1. A well-written, concise and even-handed book on foreign policy for the masses.
2. Haass has mastery of the important topic of foreign policy and is able to convey it in a lucid manner.
3. I really like the author's approach. He is direct, concise and his points are well grounded. He doesn't chew more than he can eat and is candid about the risks and challenges involved.
4. The book revolves around the following three themes: the United States is overreaching abroad, underperforming at home and underreach. "Call it underreach: the risk posed by what appears to be a growing lack of understanding by many Americans of the close relationship between the state of the world--how much stability, how much prosperity--and the state of the United States."
5. Makes it perfectly clear why we the United States must lead the globe. "No other country or groups of countries have the capacity, the experience, and the inclination to lead efforts to build global order."

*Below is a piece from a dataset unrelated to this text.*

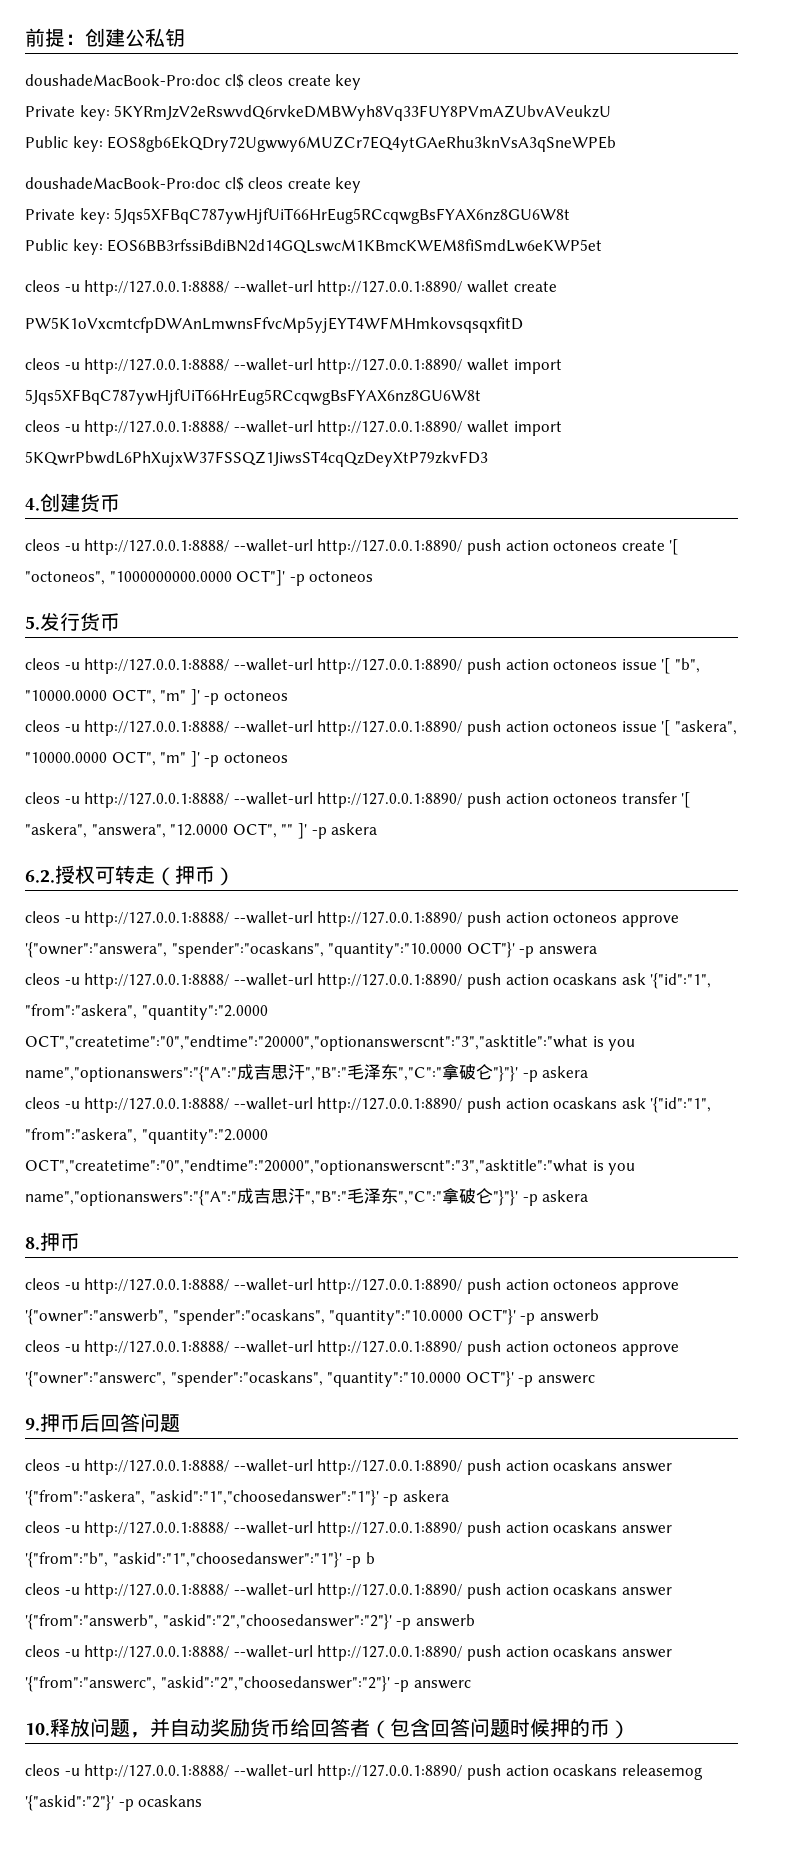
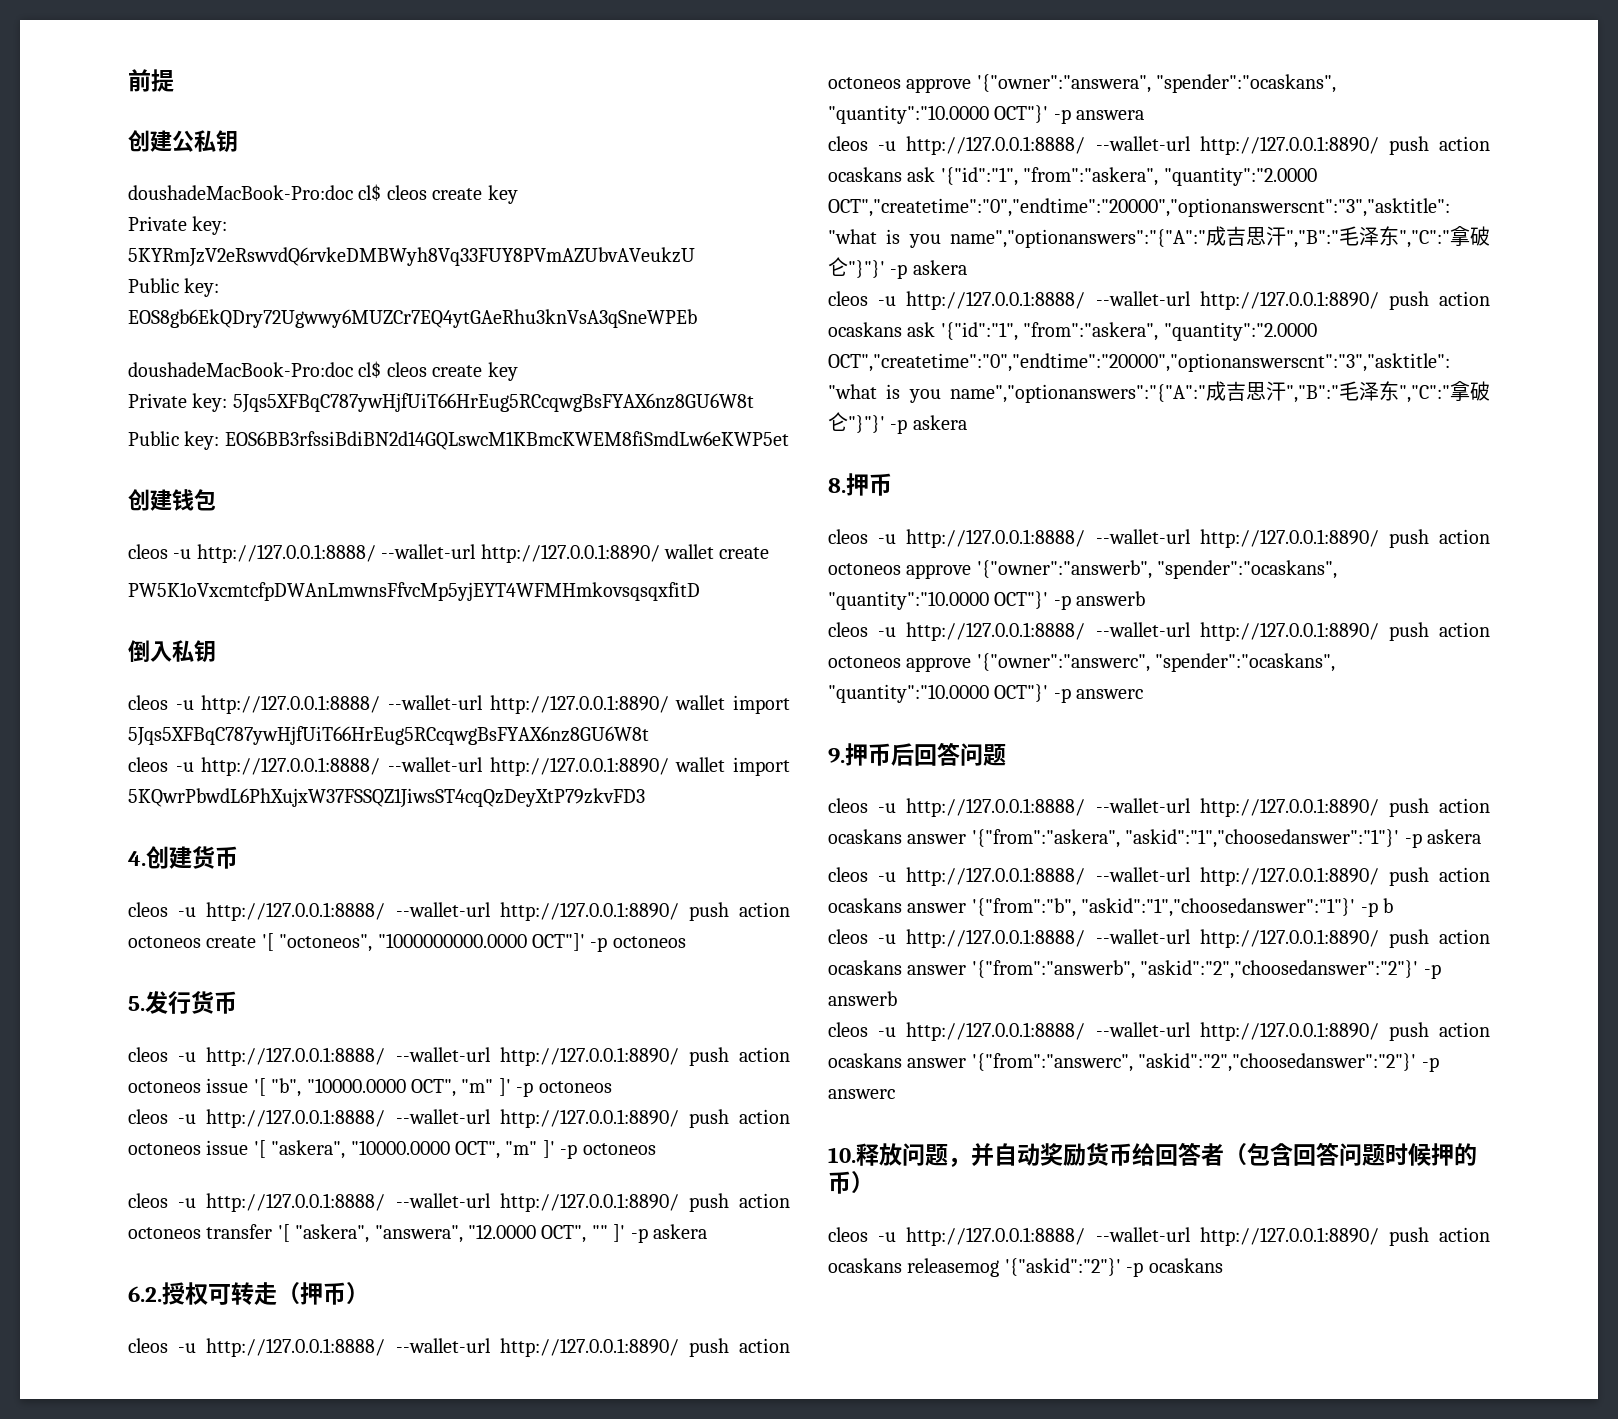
- 前提：创建公私钥
+ 前提
+ 创建公私钥
+ 创建钱包
+ 倒入私钥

6. Covers so much in so little time. "There are, of course, external challenges, including but hardly limited to a rising China, a militarized North Korea, an Iran possibly moving to acquire nuclear weapons, an unstable Pakistan, violent terrorists, and a warming planet."
7. Explains the most noteworthy features in the first half of the twenty-first century is nonpolarity. "Two factors--globalization and technology--contribute to nonpolarity."
8. Eye-opening facts. "China's GDP increased from less than $400 billion in 1981 to more than $7 trillion three decades later; India's increased from under $300 billion to nearly $2 trillion over that same period."
9. Provocative statements always make for fun reading. "America's lack of fiscal discipline has contributed far more to its loss of power and influence than have these wars."
10. An interesting look at the rest of the world. From rising powers and the challenges that they face. "The so-called great powers are not all that great. China has already been discussed, as has Europe. Both have significant vulnerabilities and weaknesses along with their strengths."
11. Excellent statements that capture the essence of what is going on in the world. "The major powers share a common predicament: their inability to agree on how the world is to be organized and operated."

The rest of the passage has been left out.